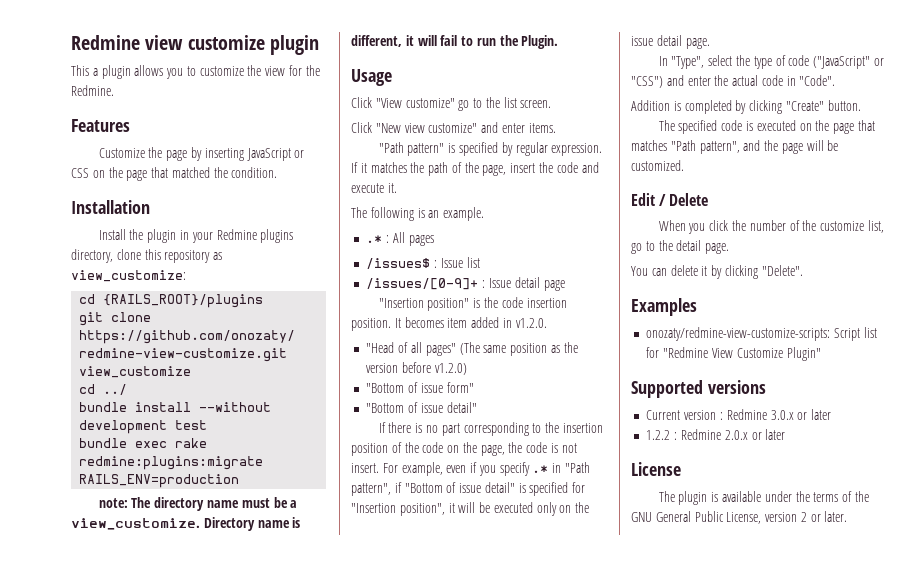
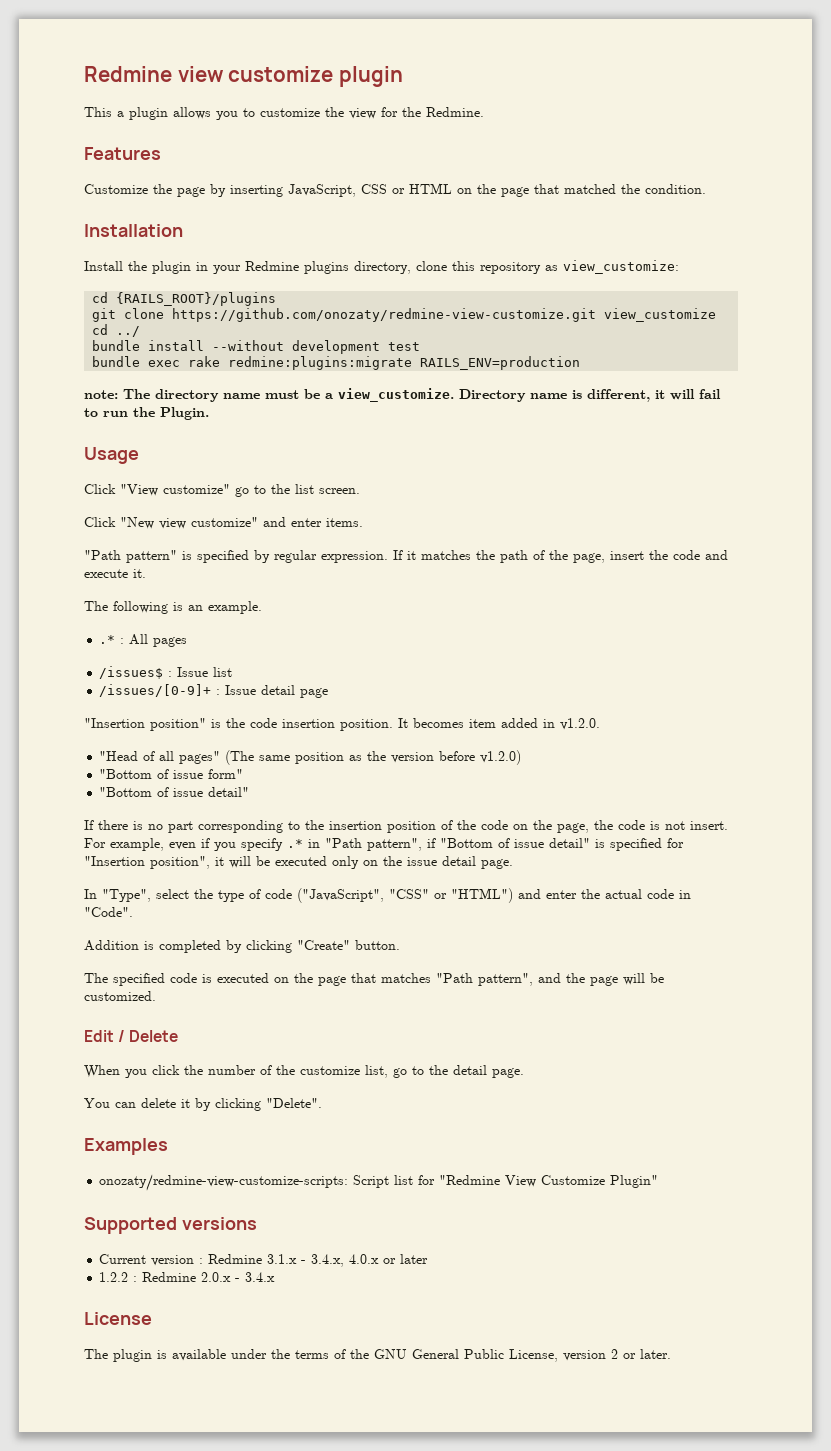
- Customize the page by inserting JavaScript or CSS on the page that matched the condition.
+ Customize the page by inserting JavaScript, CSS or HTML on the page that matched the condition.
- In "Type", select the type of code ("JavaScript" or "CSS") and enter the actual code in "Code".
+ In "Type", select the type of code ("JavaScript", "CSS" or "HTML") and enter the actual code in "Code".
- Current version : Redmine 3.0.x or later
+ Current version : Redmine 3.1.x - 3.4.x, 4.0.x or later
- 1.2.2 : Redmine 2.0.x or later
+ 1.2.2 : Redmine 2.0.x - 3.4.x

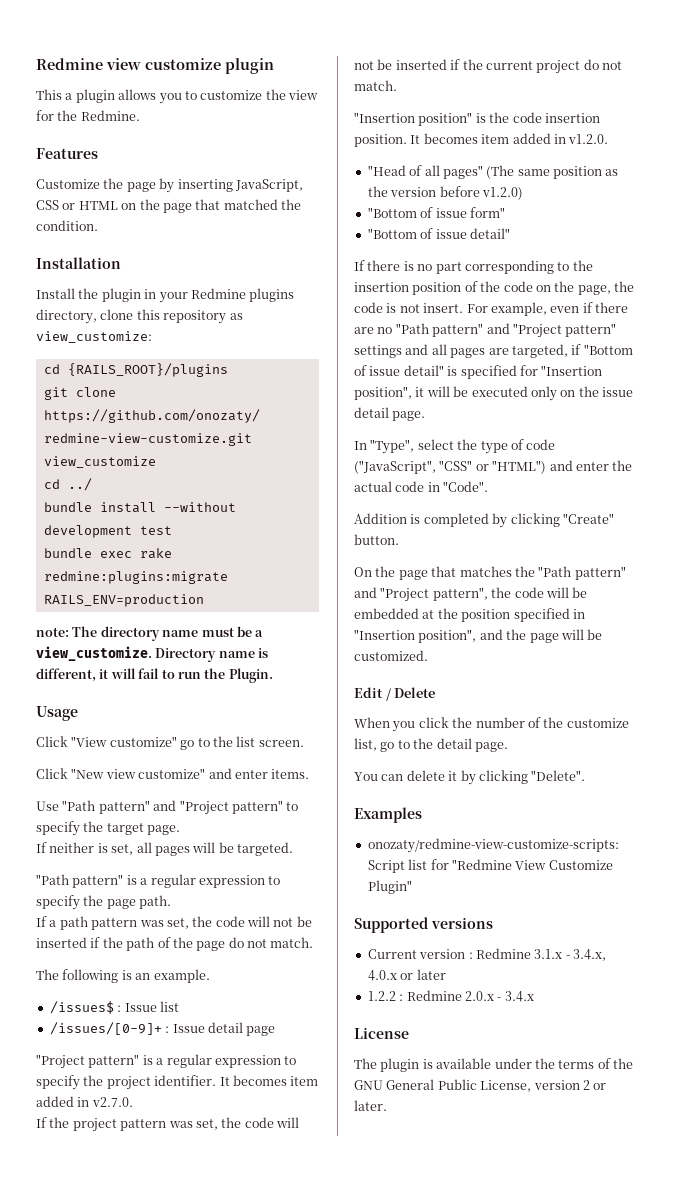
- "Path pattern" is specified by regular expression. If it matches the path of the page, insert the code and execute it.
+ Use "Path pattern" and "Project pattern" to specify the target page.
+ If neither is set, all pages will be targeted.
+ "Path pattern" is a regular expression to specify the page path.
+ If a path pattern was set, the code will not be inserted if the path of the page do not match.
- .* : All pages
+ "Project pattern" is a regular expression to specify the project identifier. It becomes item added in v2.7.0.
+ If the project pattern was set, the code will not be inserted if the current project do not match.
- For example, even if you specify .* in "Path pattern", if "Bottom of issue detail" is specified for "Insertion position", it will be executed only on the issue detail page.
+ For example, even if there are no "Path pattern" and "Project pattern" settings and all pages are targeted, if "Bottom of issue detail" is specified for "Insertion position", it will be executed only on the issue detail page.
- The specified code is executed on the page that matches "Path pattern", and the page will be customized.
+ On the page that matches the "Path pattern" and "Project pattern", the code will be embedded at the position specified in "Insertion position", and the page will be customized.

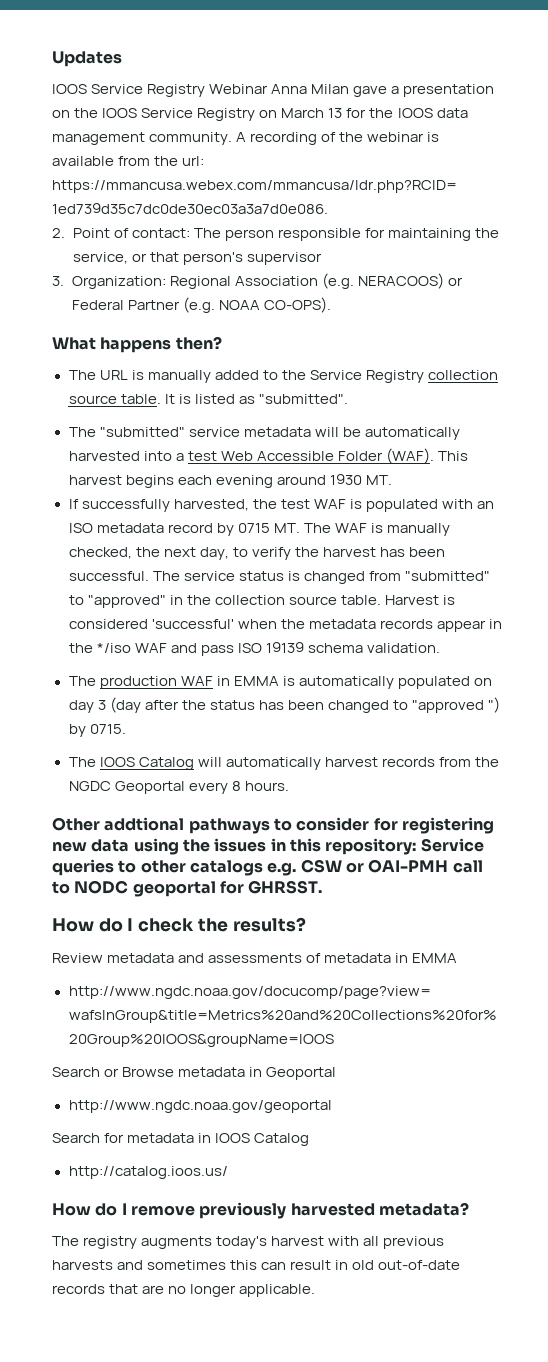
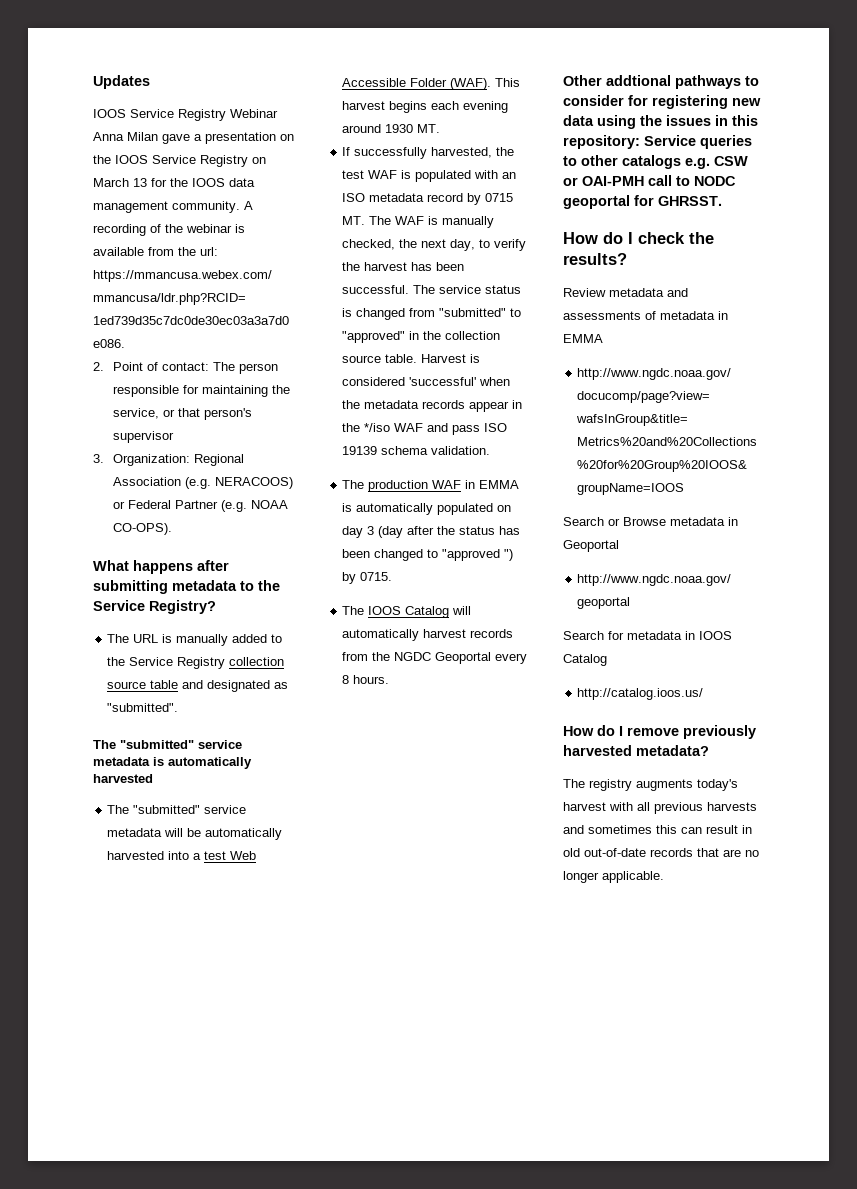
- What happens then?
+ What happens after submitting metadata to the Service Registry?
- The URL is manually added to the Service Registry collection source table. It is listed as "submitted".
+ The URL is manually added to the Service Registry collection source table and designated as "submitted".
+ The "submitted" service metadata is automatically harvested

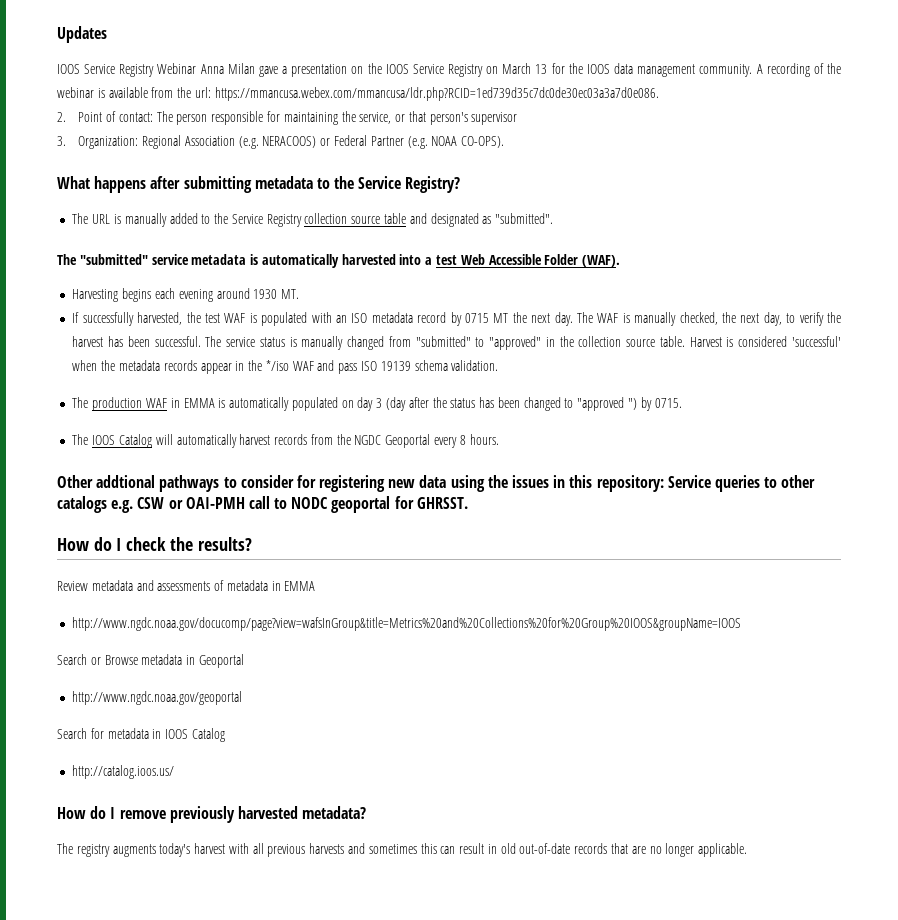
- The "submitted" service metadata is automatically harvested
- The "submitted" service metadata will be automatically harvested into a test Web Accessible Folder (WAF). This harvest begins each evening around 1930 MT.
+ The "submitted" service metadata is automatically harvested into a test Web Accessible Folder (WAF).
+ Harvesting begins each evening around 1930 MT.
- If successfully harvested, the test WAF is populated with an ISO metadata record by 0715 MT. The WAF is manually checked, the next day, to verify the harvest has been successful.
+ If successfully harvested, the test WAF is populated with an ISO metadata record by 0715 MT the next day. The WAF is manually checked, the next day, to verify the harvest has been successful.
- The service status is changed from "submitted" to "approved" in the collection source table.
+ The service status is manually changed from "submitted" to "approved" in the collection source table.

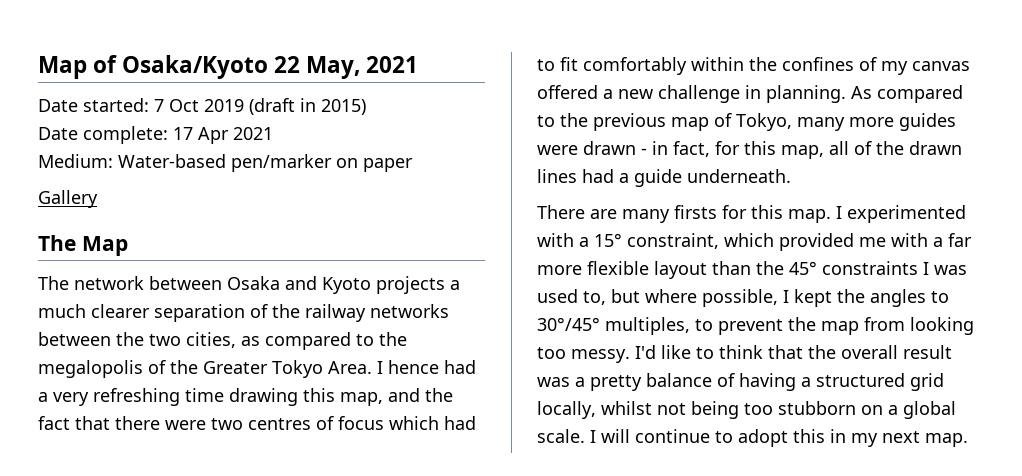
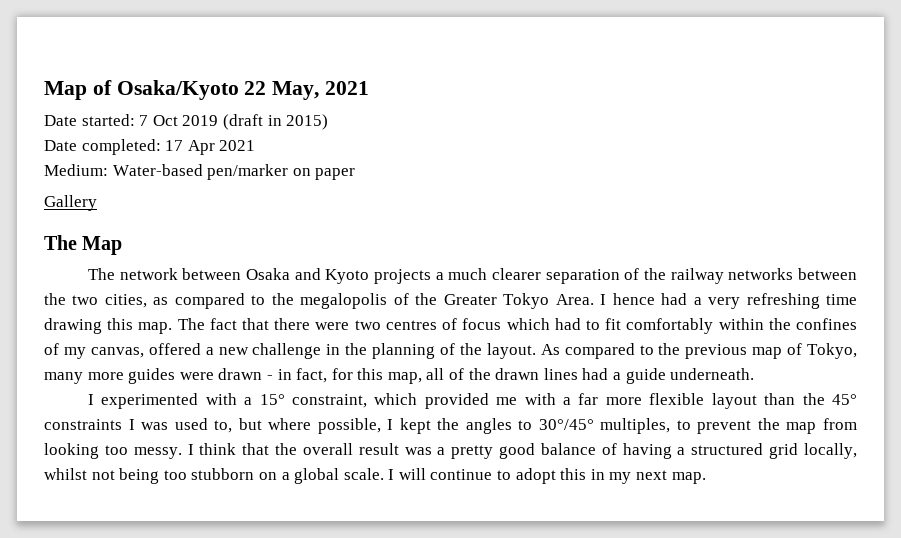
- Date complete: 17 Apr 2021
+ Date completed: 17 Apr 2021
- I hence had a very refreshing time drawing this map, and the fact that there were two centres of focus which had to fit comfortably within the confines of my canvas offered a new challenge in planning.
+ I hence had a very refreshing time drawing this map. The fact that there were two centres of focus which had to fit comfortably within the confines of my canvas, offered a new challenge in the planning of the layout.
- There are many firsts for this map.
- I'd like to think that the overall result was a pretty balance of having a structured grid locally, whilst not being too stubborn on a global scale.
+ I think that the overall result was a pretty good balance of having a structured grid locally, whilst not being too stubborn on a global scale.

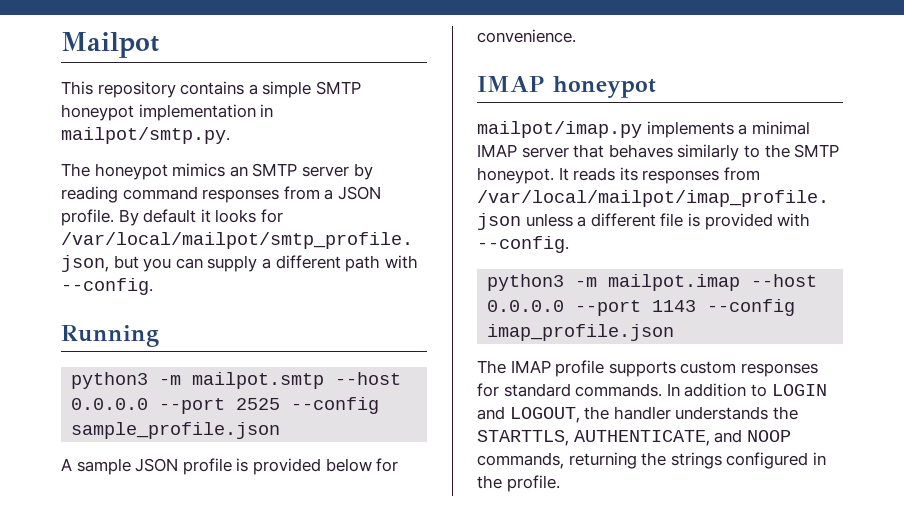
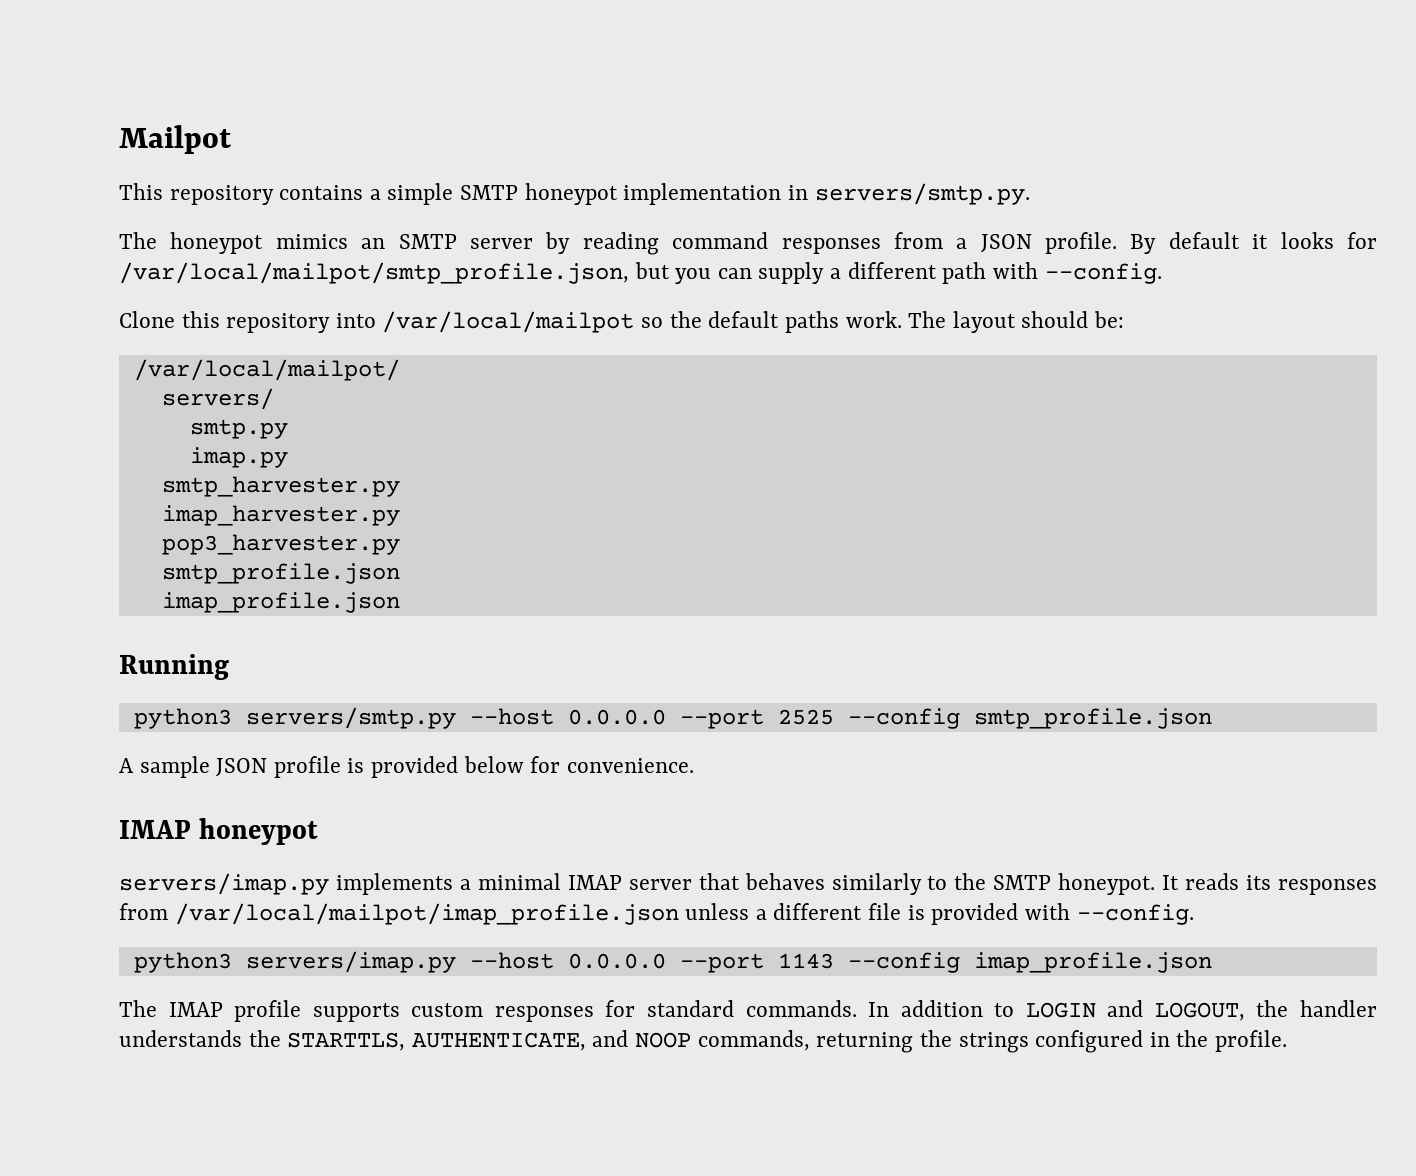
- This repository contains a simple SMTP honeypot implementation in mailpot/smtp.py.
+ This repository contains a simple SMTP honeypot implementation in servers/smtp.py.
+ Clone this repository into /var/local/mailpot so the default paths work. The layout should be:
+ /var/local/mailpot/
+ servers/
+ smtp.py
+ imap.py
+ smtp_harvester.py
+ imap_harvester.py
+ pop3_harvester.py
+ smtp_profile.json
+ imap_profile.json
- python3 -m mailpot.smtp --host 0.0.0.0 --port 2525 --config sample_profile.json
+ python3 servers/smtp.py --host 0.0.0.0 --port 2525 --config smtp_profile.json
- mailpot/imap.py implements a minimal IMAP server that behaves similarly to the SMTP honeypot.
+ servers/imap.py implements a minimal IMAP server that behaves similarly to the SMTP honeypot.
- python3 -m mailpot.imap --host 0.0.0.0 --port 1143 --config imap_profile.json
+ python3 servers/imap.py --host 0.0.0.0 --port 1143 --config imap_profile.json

+ + +

▶ **TASK TO CARRY OUT**: In the material above, the stretch from the line with "- 1.2.2 : Redmine 2.0.x or later" through the line with "the target page." is to be given again exactly, minus the pictures.

▶ **WRITTEN ANSWER**:
- 1.2.2 : Redmine 2.0.x or later
+ 1.2.2 : Redmine 2.0.x - 3.4.x

- "Path pattern" is specified by regular expression. If it matches the path of the page, insert the code and execute it.
+ Use "Path pattern" and "Project pattern" to specify the target page.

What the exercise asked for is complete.